Stored records
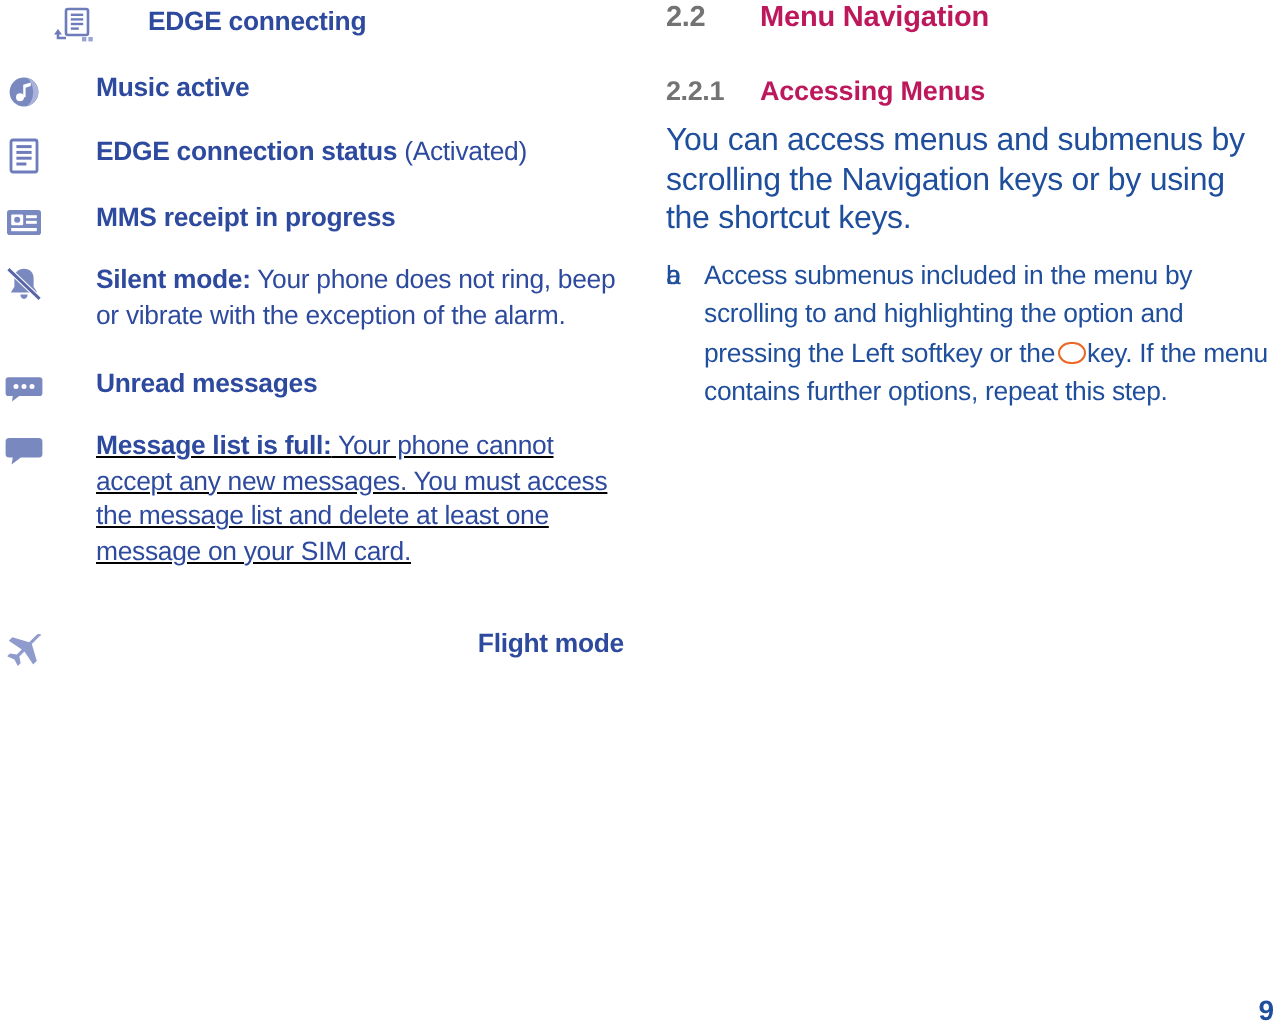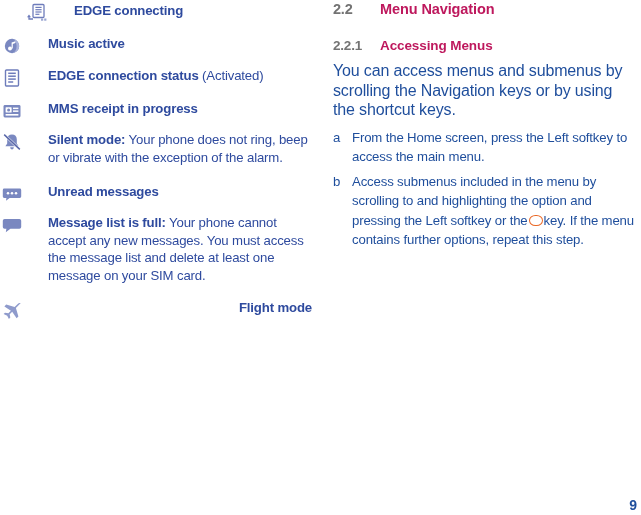--- a/index.html
+++ b/index.html
@@ -72,21 +72,21 @@
     font-weight: normal;
   }
 
   
   .row-edge-connecting   { margin-top: 2px;  margin-bottom: 15px; margin-left: 26px; }
   .row-edge-status       { margin-bottom: 15px; }
   .row-music             { margin-bottom: 15px; }
   .row-mms               { margin-bottom: 14px; }
   .row-silent            { margin-bottom: 16px; }
   .row-unread            { margin-bottom: 14px; }
-  .row-msgfull           { margin-bottom: 14px; }
+  .row-msgfull           { margin-bottom: 28px; text-decoration: underline; }
   .row-flight            { margin-bottom: 0px; text-align: right; }
 
   
   .sec {
     position: relative;
     padding-left: 47px;
     margin-bottom: 0px;
   }
   .sec .num {
     position: absolute;
@@ -287,21 +287,20 @@
     <div class="sec sec-h3">
       <span class="num">2.2.1</span>
       <span class="ttl">Accessing Menus</span>
     </div>
     <p class="body-para">You can access menus and submenus by scrolling the Navigation keys or by using the shortcut keys.</p>
 
 
     <ul class="steps">
       <li class="step">
         <span class="marker">a</span>
-        <span>From the Home screen, press the Left softkey to access the main menu.</span>
       </li>
       <li class="step">
         <span class="marker">b</span>
         <span>Access submenus included in the menu by scrolling to and highlighting the option and pressing the Left softkey or the</span><span class="key-glyph"></span><span>key. If the menu contains further options, repeat this step.</span>
       </li>
     </ul>
 
   </div>
 
   <div class="page-number">9</div>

*TASK DIRECTIONS:* Omit every picture while transcribing the records above exactly.

*SOLUTION TO THE EXERCISE:*
--- a/index.html
+++ b/index.html
@@ -72,21 +72,21 @@
     font-weight: normal;
   }
 
   
   .row-edge-connecting   { margin-top: 2px;  margin-bottom: 15px; margin-left: 26px; }
   .row-edge-status       { margin-bottom: 15px; }
   .row-music             { margin-bottom: 15px; }
   .row-mms               { margin-bottom: 14px; }
   .row-silent            { margin-bottom: 16px; }
   .row-unread            { margin-bottom: 14px; }
-  .row-msgfull           { margin-bottom: 14px; }
+  .row-msgfull           { margin-bottom: 28px; text-decoration: underline; }
   .row-flight            { margin-bottom: 0px; text-align: right; }
 
   
   .sec {
     position: relative;
     padding-left: 47px;
     margin-bottom: 0px;
   }
   .sec .num {
     position: absolute;
@@ -287,21 +287,20 @@
     <div class="sec sec-h3">
       <span class="num">2.2.1</span>
       <span class="ttl">Accessing Menus</span>
     </div>
     <p class="body-para">You can access menus and submenus by scrolling the Navigation keys or by using the shortcut keys.</p>
 
 
     <ul class="steps">
       <li class="step">
         <span class="marker">a</span>
-        <span>From the Home screen, press the Left softkey to access the main menu.</span>
       </li>
       <li class="step">
         <span class="marker">b</span>
         <span>Access submenus included in the menu by scrolling to and highlighting the option and pressing the Left softkey or the</span><span class="key-glyph"></span><span>key. If the menu contains further options, repeat this step.</span>
       </li>
     </ul>
 
   </div>
 
   <div class="page-number">9</div>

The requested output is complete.